After the game, Coach Murray announced the probable line-up of the team for the Jefferson contest. There were no surprises. Neil Durant, Ned Stillson and Teeny-bits were to play in the back-field with Dean, the regular quarter-back.

That week-end Tracey Campbell went home to the "mansion" on the hillock. After the game with Dale he approached Neil Durant and invited the captain to be his guest. He did not say that he was acting under orders from his father. The elder Campbell was ambitious for his son to be prominent, as befitted the scion of a man who had made a million. He had written a letter to Tracey that week in which he had devoted two pages to advice in the matter of "getting ahead." One of his bits of instruction ran as follows:

"There's one lesson you've got to learn right now—the lesson of politics. Every big man knows how to use his friends to help him along. Don't let the other fellow beat you out by getting the inside course. Get the jump on him. Now this football business is just like any other business—you've got to use friends. I want you to ask that Durant fellow home over the week-end. He must have influence with the coach. Bring some others too, if you want to."

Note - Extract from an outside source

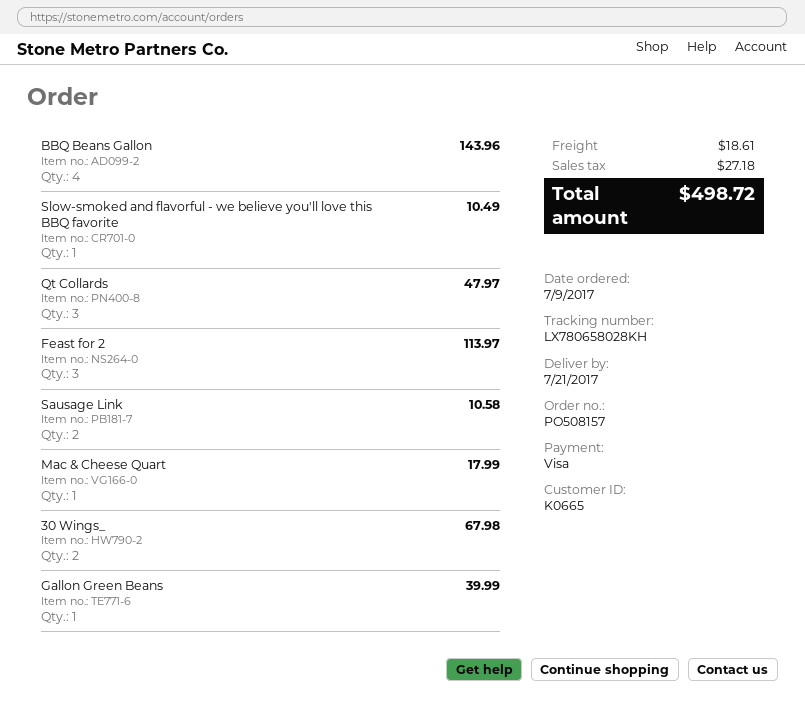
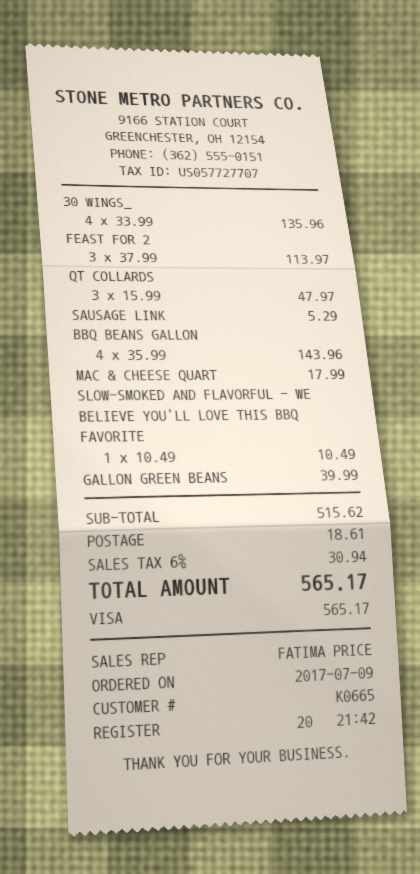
Sausage Link: 2 for 10.58 -> 1 for 5.29
30 Wings_: 2 for 67.98 -> 4 for 135.96
tax: 27.18 -> 30.94
total: 498.72 -> 565.17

Campbell put his invitation as casually as he could. "The old man wants me to bring some one home with me this week-end," he said. "Don't you want to come? Thought we could go to a show in Greensboro and to-morrow we'll tour around in the car."

Durant looked at Campbell keenly, but he showed neither surprise nor indifference. "It's mighty good of you to ask me," said the captain, "but I can't make it; I've got to study to-night, and to-morrow I think I'd better stay at the school. Much obliged, though!"

"Sorry. Some other time will be just as good."

Campbell spoke in an off-hand manner, but his words did not express the thoughts in his mind.

It was the faithful Bassett who finally went home with Campbell and accompanied him to the theater in Greensboro. At dinner Bassett put in a few words of praise for Tracey and phrased them in such a way that without telling any actual falsehoods he gave the impression that the game with Dale had been an important one and that Tracey had been chiefly responsible for saving Ridgley from defeat.

Tracey took the compliments gracefully and even denied that he had done quite as much as Bassett asserted.

"You mustn't be too modest, Tracey," declared Mrs. Campbell in her shrill voice. "Take the credit that's due you. I suppose this means you've won the letter that you talk so much about."

"You know about as much football as a porcupine, Ma!" exclaimed Tracey. "A fellow has to play in the Jefferson game to get his R."

"Well I'm glad you've proved that you've got the goods," declared Campbell, senior. "If you do as well in the big game I might be favorable toward giving you that racy runabout you've been nagging me to buy you."